Thursday, May 10, 2012

Israel and Palestine: Is Peaceful Coexistence Possible?

May is a time of celebration in the modern nation of Israel. Next week on May 15, Israel will celebrate its 64th birthday, as the establishment of the State of Israel took place on that day in 1948. Less than a year later, on May 11, 1949, Israel was accepted by majority vote as a member of the United Nations. 
Previously, in October 1946, President Truman issued a statement indicating America’s support for the creation of a “viable Jewish state.” In November of the following year the United Nations voted for the Jewish people to be given a “homeland” in the territory their ancestors had inhabited nearly two thousand years, or more, before. The United States was one of 33 countries who voted for the new Jewish state.
In passing, it is worth nothing that the modern nation of Israel was established by the United Nations, an organization now much (and hypocritically?) maligned by many people in this country who tend to be staunch supporters of Israel. There was, and continues to be, a problem with the new state of Israel, however. 
Palestine, the land that was partitioned and given to the Jewish people as a homeland, was already occupied. It was inhabited largely by Arabs who were mostly Muslims (although about 10% of them were Christians). Since the ethnic Jews from other countries began moving in and occupying the land, Palestinian Arabs have been squeezed into smaller and smaller portions of the territory. 
Not surprisingly, there was immediate negative Arab reaction to the creation of Israel in May 1948. In support of the Palestinian Arabs, the surrounding Arab states attacked the independent State of Israel on the very first day of its existence. Thus began the first Arab-Israeli War. Even though there have been numerous cease-fires, negotiations, and peace talks, tensions and sporadic hostilities between Israel and Palestine have continued to the present. 
It is not difficult to be sympathetic with Israel’s desire for a homeland. The holocaust in Europe resulted in the extermination of around 6,000,000 Jews. That was an unmitigated human tragedy. And through the centuries Jewish people have been grossly mistreated by many Christians who considered all Jews to be “Christ killers.”
But it is also hard not to be sympathetic with the Palestinian Arabs. Even though about 1/3 of the population of the country was Jewish at the time of the 1947 partition, still, for many of the Arabs who made up the majority, land on which their ancestors had lived for centuries, in some cases, was taken from them and given to people with a different language, different customs, and a different religion. 
It is true that since 1948 there have been many terrorist attacks on the Israelis and other acts of violence committed by Palestinian Arabs. But if there is not provision for a peaceful, and just, settlement of disputes, injustice and oppression usually spawns violent reaction. 
So as Israel celebrates its 64th national birthday in a few days, the burning question remains: will Israel and Palestine ever be able to coexist peacefully?

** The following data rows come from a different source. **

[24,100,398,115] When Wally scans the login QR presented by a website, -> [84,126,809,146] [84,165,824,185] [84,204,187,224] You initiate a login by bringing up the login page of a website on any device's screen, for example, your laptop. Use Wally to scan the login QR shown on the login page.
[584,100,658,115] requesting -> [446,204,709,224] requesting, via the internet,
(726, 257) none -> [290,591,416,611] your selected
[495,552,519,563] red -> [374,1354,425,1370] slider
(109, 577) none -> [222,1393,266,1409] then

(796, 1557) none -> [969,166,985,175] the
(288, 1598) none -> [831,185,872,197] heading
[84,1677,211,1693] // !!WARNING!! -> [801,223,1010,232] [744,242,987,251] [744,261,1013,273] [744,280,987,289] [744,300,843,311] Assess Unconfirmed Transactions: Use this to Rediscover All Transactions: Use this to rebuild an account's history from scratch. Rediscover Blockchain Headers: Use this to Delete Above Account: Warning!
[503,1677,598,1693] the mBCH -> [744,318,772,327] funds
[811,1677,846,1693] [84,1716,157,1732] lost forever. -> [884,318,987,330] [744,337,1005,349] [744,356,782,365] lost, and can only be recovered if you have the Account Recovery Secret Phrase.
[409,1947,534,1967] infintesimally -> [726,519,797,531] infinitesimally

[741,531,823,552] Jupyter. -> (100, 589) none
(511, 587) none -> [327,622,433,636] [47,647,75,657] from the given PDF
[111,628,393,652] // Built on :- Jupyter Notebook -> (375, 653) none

  1. Well, I'm sure they will, Leroy. The question is, how long will the conflict continue and at how much human cost in the meantime?

    White and black Americans live "in peace" with Native Americans today. According to Wikipedia, from the time the Europeans began settling in an area occupied by a disorganized people till the last Indian skirmish, it was just over 300 years. They are two very different histories, of course, and different times with different technologies. Also, the Palestinians have some powerful supporters outside and surrounding Israel, something the Native Americans never really enjoyed after the U.S. stretched from "sea to shining sea." But there are some similarities as well.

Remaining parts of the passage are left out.